We commissioned Dame Carol Black to do this study. My right hon. Friend the Secretary of State for Health and Social Care, who has just left the Chamber, commissioned it when he was the Home Secretary, because we recognised the alarm being caused in neighbourhoods, towns, cities and villages across the country, and we wanted to do something about it. That plan has now resulted in our strategy that we are publishing today, and we firmly believe it will make a big difference over the next decade.
The hon. Lady should not imagine—and I slightly take umbrage at her accusation—that we have sat on our hands more recently. As you will know, Mr Deputy Speaker, over the last two years that I have been in this job, I have dedicated myself to the Prime Minister’s command that we should roll up county lines. We have closed 1,500 deal lines, which has resulted in 7,400 arrests and, importantly, over 4,000 young people have been rescued from the clutches of those gangs. [Interruption.] I hope she, and her colleagues muttering at me, will welcome those results and, frankly, congratulate the police on manufacturing a modus operandi of dealing with these gangs that is often dismantling them permanently.

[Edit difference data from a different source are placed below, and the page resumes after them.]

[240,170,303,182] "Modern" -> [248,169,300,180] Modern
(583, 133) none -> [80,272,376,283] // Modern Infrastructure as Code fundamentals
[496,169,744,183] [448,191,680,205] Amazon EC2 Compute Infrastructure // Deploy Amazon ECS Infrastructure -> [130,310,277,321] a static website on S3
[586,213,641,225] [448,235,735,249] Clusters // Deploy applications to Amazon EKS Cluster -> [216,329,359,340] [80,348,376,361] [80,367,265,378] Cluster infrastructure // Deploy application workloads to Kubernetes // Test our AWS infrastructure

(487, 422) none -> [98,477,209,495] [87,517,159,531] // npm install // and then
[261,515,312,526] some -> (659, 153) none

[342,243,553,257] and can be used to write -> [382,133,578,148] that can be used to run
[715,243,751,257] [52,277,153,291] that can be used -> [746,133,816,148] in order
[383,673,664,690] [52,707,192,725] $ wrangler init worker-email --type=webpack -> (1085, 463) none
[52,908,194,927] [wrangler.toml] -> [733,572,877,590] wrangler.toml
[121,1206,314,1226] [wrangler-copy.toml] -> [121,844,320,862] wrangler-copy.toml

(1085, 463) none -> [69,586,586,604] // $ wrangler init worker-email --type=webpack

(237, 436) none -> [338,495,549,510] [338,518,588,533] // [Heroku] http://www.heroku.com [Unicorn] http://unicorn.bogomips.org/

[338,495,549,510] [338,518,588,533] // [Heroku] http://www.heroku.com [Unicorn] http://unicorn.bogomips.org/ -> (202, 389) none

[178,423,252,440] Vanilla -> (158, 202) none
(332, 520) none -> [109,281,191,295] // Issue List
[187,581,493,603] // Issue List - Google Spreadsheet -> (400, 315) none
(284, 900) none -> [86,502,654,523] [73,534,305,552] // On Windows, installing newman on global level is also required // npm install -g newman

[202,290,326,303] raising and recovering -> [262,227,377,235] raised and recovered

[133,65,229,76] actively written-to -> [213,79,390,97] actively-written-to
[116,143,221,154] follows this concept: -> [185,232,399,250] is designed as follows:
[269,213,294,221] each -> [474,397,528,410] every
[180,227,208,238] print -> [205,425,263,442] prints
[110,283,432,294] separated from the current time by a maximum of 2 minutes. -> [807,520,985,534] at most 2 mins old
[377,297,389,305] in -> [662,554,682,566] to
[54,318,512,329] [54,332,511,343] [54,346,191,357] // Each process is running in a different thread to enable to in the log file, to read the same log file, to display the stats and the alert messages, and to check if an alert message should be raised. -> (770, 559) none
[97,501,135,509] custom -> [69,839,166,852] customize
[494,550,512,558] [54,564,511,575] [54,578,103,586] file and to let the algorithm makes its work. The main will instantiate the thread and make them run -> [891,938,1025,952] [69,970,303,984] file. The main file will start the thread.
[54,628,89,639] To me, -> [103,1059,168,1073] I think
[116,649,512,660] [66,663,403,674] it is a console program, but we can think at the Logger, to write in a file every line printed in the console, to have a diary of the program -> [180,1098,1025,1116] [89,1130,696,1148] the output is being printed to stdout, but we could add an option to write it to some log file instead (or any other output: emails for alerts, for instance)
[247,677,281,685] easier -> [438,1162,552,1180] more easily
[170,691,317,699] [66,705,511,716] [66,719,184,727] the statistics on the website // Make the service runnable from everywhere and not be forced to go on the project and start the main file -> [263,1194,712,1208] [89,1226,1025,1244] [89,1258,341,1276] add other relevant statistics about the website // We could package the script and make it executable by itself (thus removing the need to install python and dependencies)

The three big exporting forces of London, West Midlands and Merseyside have seen significant investment by the Government over the last two years to deal with this problem, and as a result, we have seen big falls. If we look at a county like Norfolk, only 18 months ago it had well over 100 county lines, and the number of county lines in that county can be counted on the fingers of two hands. There have been great results across the country, and I am disappointed that the hon. Lady has not recognised that. So the idea that somehow there was some dithering on drugs is completely unfair. We have closed down a large number of deal lines, but there is still a long way to go. We think we are down to about 600 active lines now across the country, and that over the next two years, with the investment we have put in place, we will be able to drive them down even further.
The hon. Lady did ask an interesting question about the role of telecommunications companies and the use of technology. One of the things we have learned over the last two or three years is that these businesses, as it were, of distributing drugs are uniquely vulnerable because of their use of telecoms to distribute, market and communicate with their customers. We will be talking to telecommunications companies about how they can help us.
On the hon. Lady’s final accusation that this is not about levelling up, we know that the impact of drugs has been disproportionate across the country. The north-east, for example, suffers much more than any other part of England. Again, Blackpool, where we have put a Project ADDER and where we are doing significant work, has the highest number of drug deaths in England. There is a disproportionality out there, and we are determined to address it. We will start our work in those kinds of areas, and that will be a key part of our levelling-up agenda in the years to come.